# About this exercise
Word for word, transcribe the data below from the line with "-11,39 +11,39 @@" to the line with "text-align:center; font-size:16.5px; font-weight:bold;", keeping both of those lines.

Collection entries:
────────────────────────────────────────

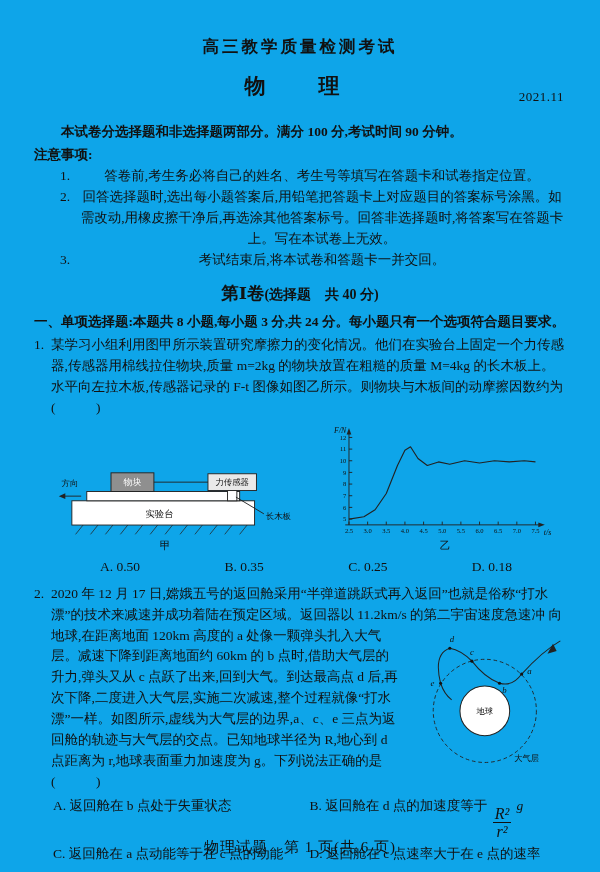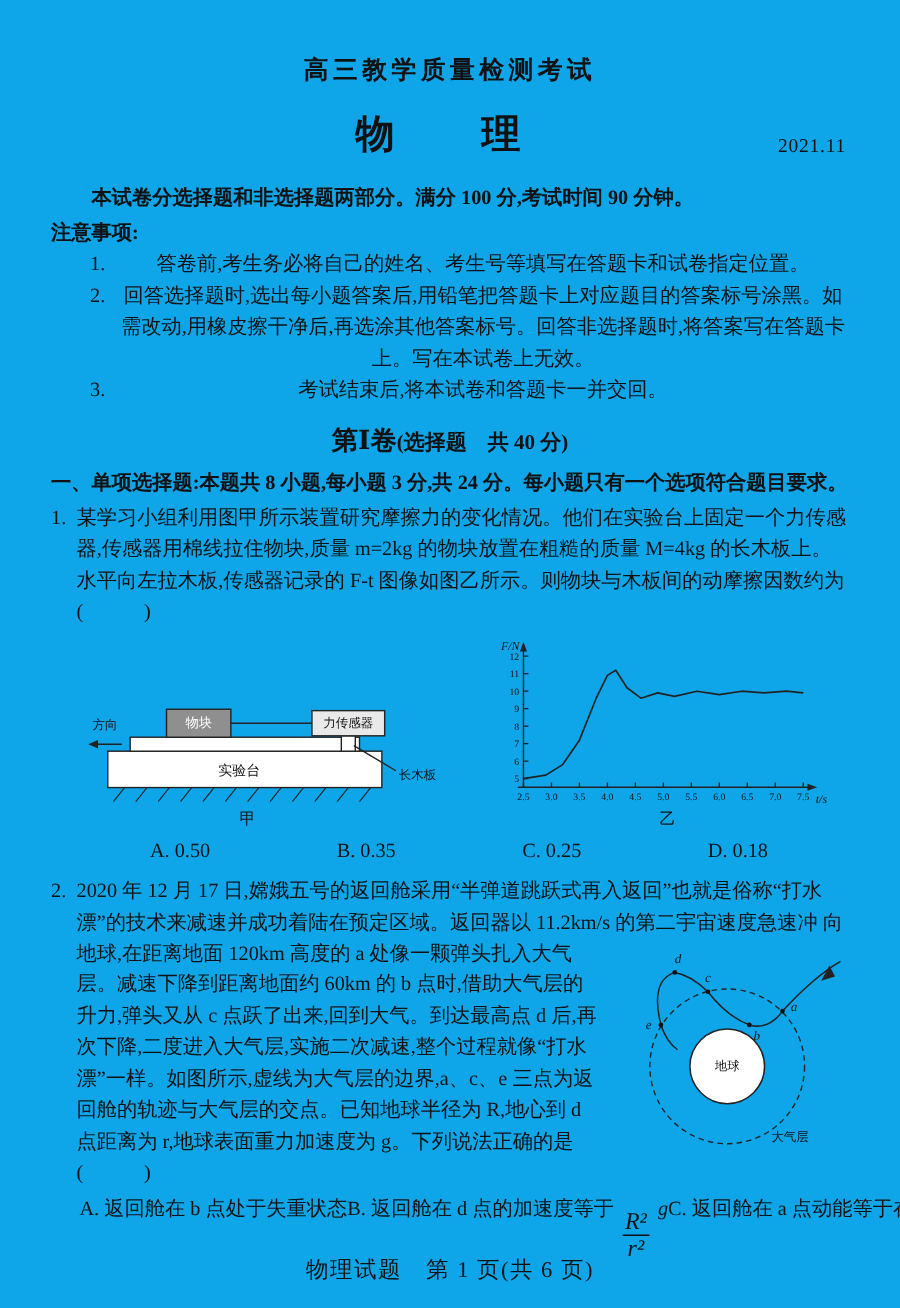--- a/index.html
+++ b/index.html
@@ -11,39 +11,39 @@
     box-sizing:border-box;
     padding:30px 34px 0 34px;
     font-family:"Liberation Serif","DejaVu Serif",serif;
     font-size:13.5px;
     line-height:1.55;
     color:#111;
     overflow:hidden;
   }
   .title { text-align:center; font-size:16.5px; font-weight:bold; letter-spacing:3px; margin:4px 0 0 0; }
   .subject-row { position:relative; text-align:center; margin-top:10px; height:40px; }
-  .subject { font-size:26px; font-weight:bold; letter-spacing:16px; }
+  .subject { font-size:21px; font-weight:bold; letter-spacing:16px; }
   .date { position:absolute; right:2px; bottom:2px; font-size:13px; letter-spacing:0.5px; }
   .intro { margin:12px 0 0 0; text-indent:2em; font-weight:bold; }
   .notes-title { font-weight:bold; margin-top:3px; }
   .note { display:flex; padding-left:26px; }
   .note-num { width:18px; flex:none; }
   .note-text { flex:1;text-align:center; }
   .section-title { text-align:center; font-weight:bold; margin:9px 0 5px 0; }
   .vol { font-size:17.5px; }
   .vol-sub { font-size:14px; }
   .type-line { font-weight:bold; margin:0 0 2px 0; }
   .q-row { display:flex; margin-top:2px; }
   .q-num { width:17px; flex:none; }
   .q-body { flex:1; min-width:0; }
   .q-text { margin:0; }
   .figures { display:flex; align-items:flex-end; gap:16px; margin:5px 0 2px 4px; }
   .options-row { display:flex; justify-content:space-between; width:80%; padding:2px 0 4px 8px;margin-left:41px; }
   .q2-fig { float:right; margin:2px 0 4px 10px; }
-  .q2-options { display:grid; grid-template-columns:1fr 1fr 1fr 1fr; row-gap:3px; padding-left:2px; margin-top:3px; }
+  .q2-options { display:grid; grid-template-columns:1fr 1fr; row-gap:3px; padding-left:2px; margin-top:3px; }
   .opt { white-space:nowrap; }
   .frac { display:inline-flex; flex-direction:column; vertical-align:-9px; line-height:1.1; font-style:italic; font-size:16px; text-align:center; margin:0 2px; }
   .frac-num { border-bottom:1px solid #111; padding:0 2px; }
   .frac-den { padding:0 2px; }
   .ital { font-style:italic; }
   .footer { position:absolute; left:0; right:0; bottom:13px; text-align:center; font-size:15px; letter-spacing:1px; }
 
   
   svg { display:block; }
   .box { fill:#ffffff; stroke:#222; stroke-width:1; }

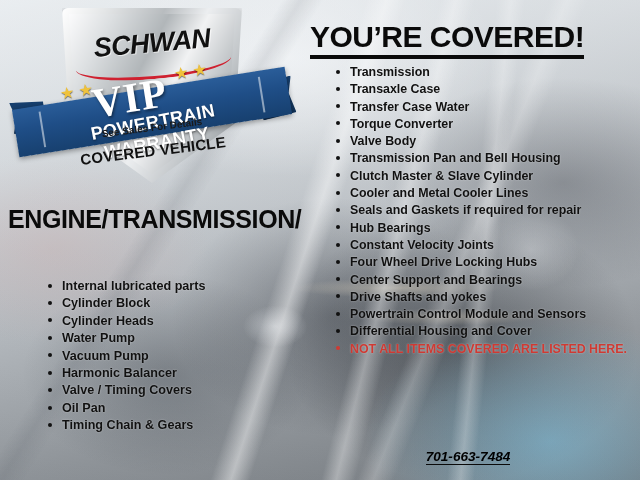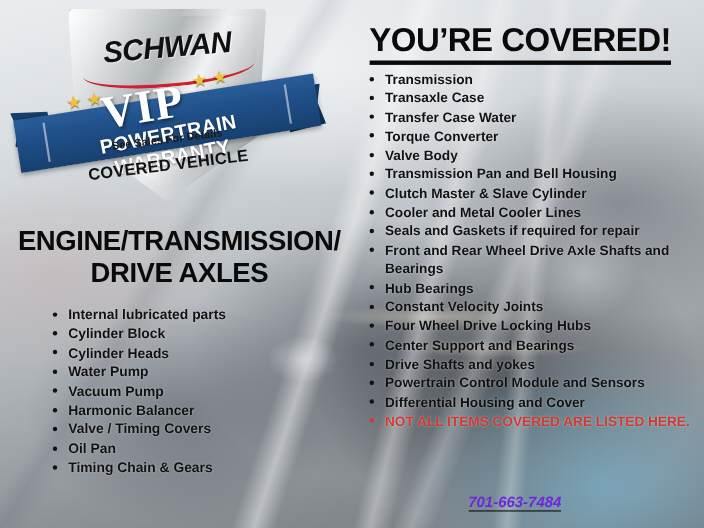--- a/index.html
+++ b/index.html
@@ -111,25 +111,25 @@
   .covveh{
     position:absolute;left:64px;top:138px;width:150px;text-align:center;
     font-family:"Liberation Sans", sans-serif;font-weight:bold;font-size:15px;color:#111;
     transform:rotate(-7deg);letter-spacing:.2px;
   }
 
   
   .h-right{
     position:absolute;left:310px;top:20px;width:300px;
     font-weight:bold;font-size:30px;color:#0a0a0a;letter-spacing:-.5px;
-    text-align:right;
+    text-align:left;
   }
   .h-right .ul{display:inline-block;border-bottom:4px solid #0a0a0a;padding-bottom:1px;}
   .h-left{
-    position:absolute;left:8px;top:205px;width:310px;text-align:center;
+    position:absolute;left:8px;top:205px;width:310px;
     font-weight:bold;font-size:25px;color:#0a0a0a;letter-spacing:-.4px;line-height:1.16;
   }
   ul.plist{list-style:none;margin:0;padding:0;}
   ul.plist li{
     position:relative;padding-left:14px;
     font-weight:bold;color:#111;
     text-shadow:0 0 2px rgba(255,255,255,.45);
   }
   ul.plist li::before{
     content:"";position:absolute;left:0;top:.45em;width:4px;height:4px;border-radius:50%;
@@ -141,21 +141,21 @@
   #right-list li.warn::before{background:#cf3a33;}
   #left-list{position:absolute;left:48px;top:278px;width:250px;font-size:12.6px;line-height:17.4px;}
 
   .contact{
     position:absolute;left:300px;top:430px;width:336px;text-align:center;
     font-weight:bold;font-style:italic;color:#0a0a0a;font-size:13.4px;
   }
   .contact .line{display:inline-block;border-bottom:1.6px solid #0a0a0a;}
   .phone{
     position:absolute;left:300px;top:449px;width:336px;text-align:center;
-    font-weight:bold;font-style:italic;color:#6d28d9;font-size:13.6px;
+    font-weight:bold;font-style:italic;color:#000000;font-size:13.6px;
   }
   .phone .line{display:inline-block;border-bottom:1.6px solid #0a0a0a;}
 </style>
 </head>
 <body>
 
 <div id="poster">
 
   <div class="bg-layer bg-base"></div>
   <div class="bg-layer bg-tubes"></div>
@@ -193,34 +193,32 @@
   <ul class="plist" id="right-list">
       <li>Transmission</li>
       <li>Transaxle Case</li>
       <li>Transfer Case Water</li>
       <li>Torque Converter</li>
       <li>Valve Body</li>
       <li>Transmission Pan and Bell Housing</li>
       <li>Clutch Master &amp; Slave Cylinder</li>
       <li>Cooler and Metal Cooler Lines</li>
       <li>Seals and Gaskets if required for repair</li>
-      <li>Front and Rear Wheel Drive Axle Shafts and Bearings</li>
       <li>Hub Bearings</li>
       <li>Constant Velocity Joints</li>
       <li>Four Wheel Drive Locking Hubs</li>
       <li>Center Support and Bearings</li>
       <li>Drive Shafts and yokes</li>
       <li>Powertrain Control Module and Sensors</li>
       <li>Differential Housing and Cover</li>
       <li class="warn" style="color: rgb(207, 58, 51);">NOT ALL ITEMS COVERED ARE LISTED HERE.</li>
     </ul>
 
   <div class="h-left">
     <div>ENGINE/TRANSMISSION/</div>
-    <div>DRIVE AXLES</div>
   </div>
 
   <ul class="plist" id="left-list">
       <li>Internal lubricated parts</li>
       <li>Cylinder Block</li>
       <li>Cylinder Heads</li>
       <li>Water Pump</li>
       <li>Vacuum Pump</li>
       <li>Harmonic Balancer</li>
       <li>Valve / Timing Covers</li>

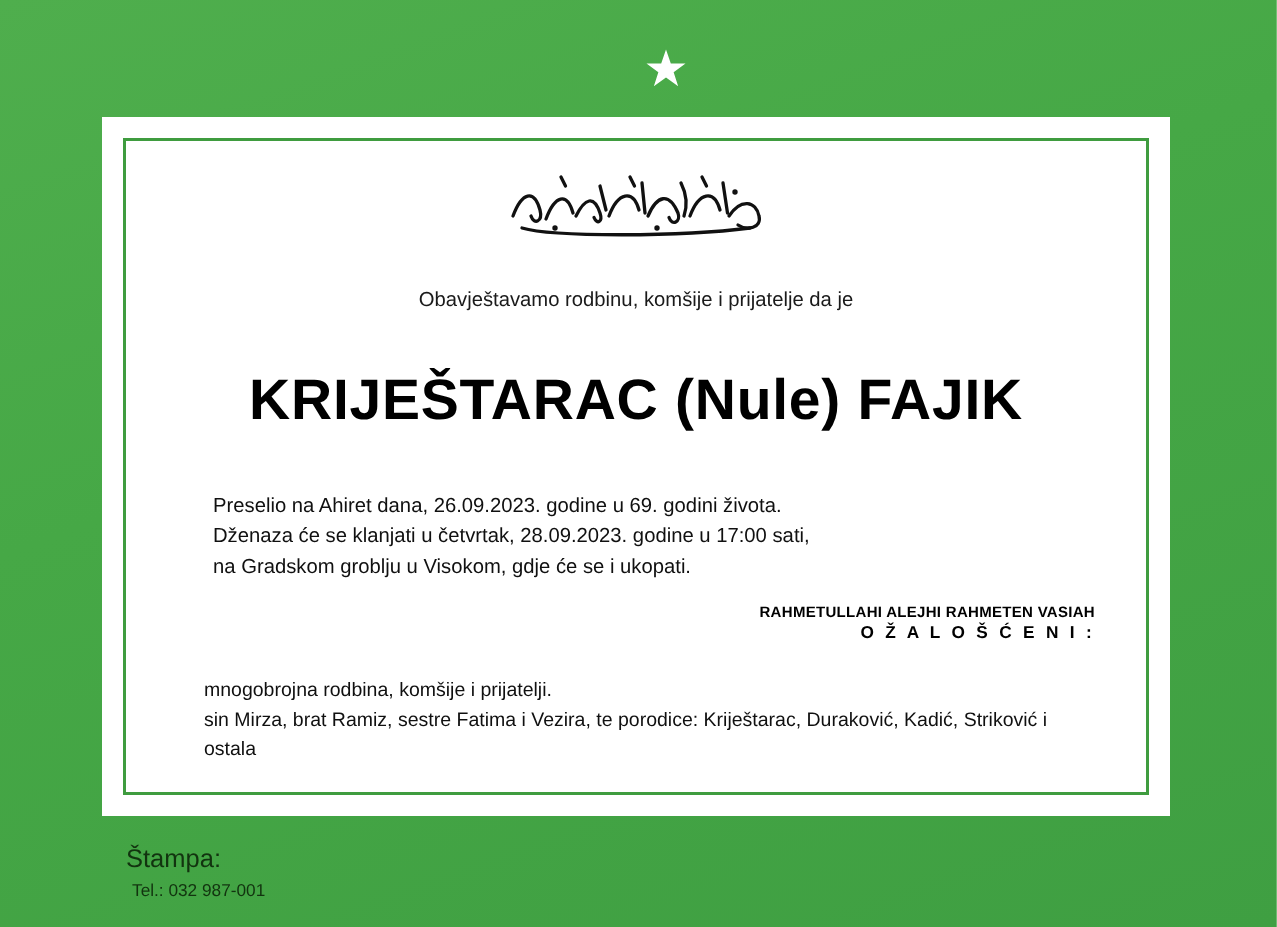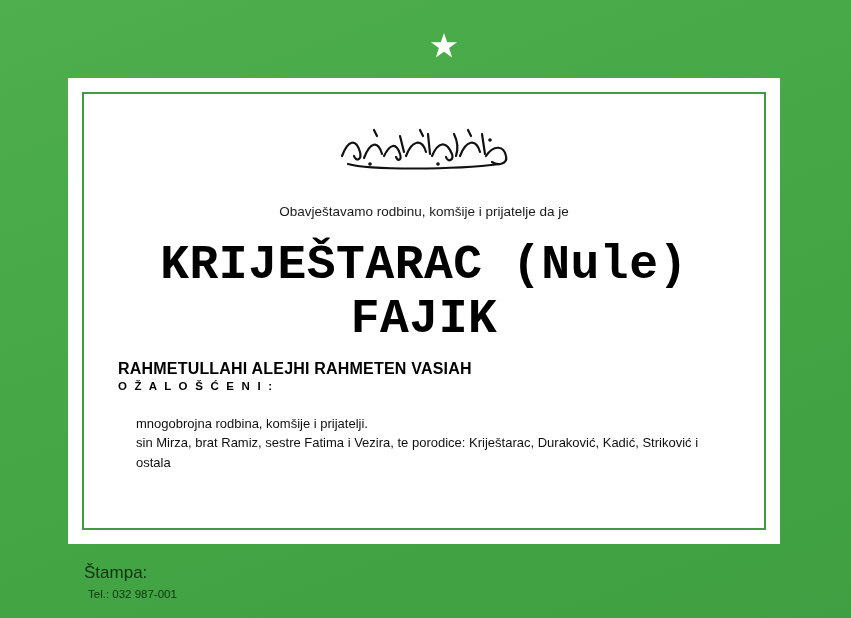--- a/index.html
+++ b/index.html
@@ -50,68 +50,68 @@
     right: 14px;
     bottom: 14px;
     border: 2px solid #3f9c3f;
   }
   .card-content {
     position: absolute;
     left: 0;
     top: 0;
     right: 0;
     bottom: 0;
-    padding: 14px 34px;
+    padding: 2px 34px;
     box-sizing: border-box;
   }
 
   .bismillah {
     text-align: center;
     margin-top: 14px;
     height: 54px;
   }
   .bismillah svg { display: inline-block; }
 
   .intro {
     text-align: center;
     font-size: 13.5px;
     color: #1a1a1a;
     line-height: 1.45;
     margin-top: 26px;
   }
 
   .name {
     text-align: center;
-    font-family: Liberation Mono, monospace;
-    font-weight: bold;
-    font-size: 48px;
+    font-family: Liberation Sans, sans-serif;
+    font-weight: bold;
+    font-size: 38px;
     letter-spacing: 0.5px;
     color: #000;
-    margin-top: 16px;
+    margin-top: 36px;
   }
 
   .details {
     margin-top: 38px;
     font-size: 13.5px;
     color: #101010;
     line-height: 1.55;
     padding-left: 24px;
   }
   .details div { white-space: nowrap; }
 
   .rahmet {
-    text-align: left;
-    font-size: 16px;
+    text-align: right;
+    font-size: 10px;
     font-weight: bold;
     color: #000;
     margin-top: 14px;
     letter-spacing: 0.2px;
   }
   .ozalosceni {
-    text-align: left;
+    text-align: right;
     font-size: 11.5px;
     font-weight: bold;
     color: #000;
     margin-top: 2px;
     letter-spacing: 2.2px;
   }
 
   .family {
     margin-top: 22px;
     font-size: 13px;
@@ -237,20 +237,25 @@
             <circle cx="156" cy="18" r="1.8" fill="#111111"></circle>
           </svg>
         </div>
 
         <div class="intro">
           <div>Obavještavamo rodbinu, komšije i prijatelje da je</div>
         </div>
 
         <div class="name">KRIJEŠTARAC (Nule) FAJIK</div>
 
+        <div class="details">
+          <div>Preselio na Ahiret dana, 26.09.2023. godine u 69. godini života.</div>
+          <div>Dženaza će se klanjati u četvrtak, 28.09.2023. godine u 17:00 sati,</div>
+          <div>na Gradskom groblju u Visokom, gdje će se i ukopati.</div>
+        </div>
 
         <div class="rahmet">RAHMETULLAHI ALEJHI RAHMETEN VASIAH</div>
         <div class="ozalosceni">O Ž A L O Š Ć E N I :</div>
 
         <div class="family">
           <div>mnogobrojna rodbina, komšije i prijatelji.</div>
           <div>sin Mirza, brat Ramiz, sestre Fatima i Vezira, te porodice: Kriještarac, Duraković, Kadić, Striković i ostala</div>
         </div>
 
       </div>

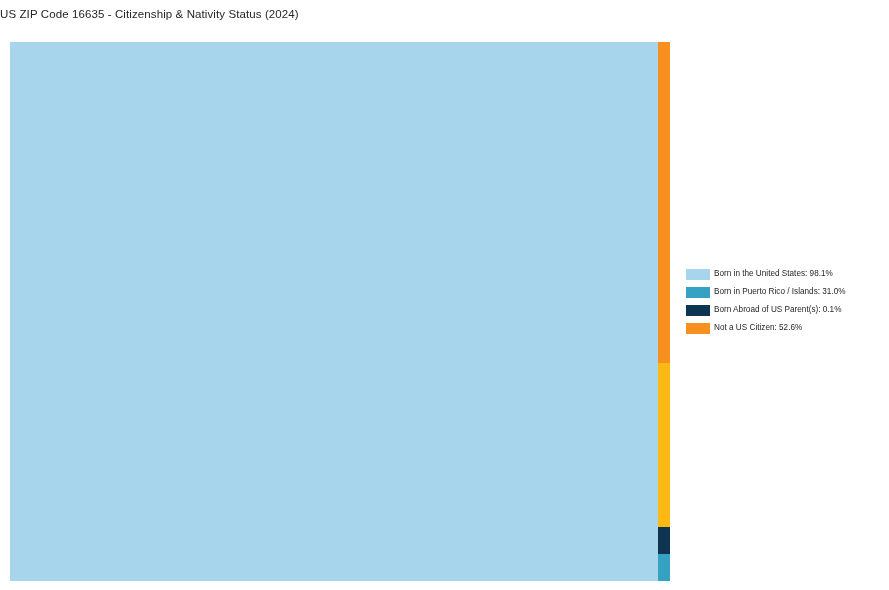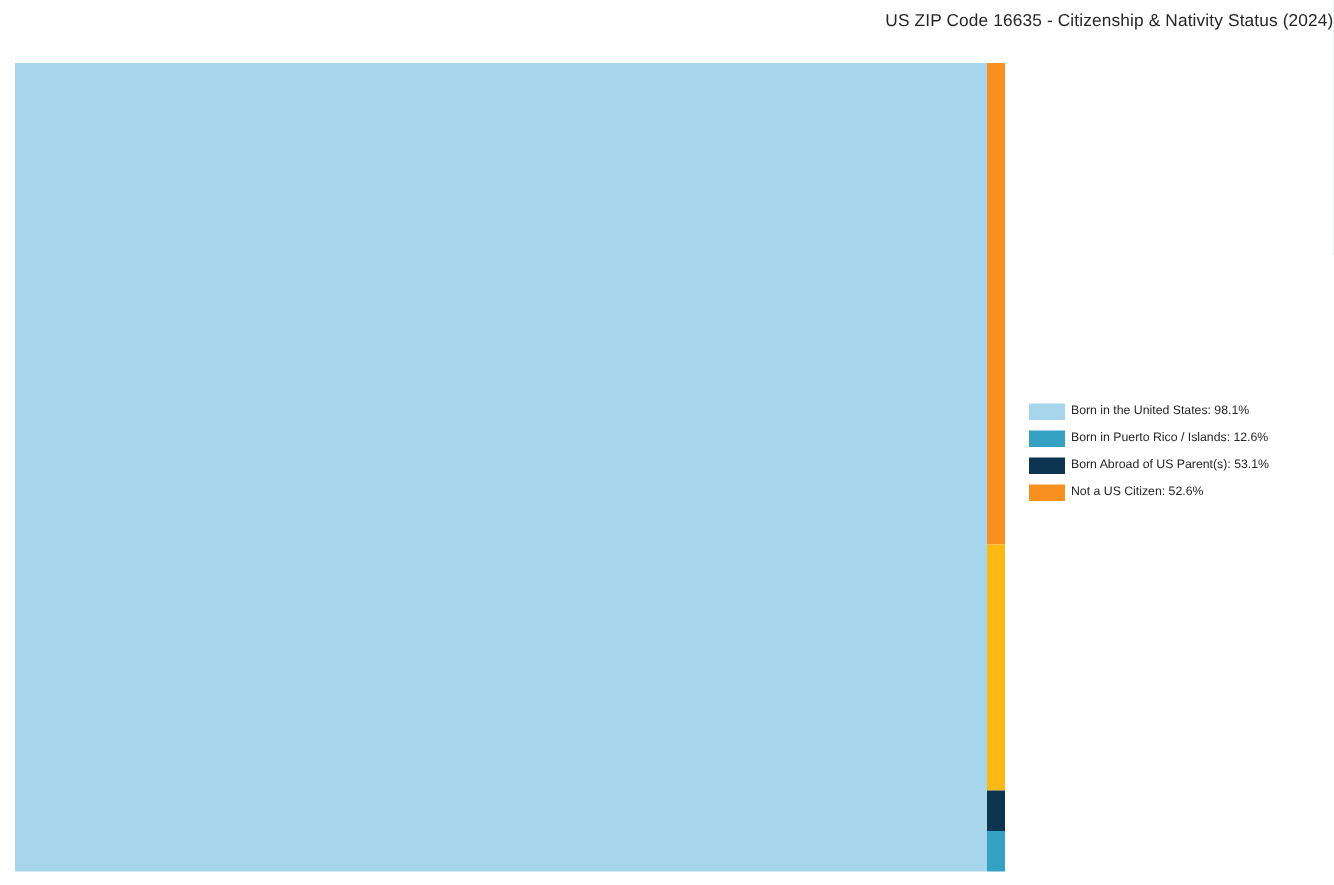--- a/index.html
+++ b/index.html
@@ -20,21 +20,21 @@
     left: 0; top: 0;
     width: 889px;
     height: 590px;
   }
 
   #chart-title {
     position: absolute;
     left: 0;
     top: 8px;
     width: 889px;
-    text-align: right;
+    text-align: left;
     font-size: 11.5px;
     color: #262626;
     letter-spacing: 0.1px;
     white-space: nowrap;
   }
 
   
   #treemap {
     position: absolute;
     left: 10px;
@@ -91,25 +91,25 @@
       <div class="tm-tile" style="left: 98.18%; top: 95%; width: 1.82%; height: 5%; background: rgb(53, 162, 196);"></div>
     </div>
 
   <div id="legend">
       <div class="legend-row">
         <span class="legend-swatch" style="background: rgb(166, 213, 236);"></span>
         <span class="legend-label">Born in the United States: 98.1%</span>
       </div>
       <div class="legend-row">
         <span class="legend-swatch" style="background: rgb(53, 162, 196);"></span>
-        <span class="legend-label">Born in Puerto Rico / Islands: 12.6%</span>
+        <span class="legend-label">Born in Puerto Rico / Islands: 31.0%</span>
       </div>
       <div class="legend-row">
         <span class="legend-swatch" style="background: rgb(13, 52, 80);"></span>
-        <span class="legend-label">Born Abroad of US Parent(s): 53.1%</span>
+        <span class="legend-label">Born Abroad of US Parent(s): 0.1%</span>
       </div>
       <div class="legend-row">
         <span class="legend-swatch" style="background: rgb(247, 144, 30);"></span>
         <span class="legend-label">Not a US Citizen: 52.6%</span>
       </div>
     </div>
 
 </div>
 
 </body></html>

────────────────────────────────────────

# Answer to this task
@@ -11,39 +11,39 @@
     box-sizing:border-box;
     padding:30px 34px 0 34px;
     font-family:"Liberation Serif","DejaVu Serif",serif;
     font-size:13.5px;
     line-height:1.55;
     color:#111;
     overflow:hidden;
   }
   .title { text-align:center; font-size:16.5px; font-weight:bold; letter-spacing:3px; margin:4px 0 0 0; }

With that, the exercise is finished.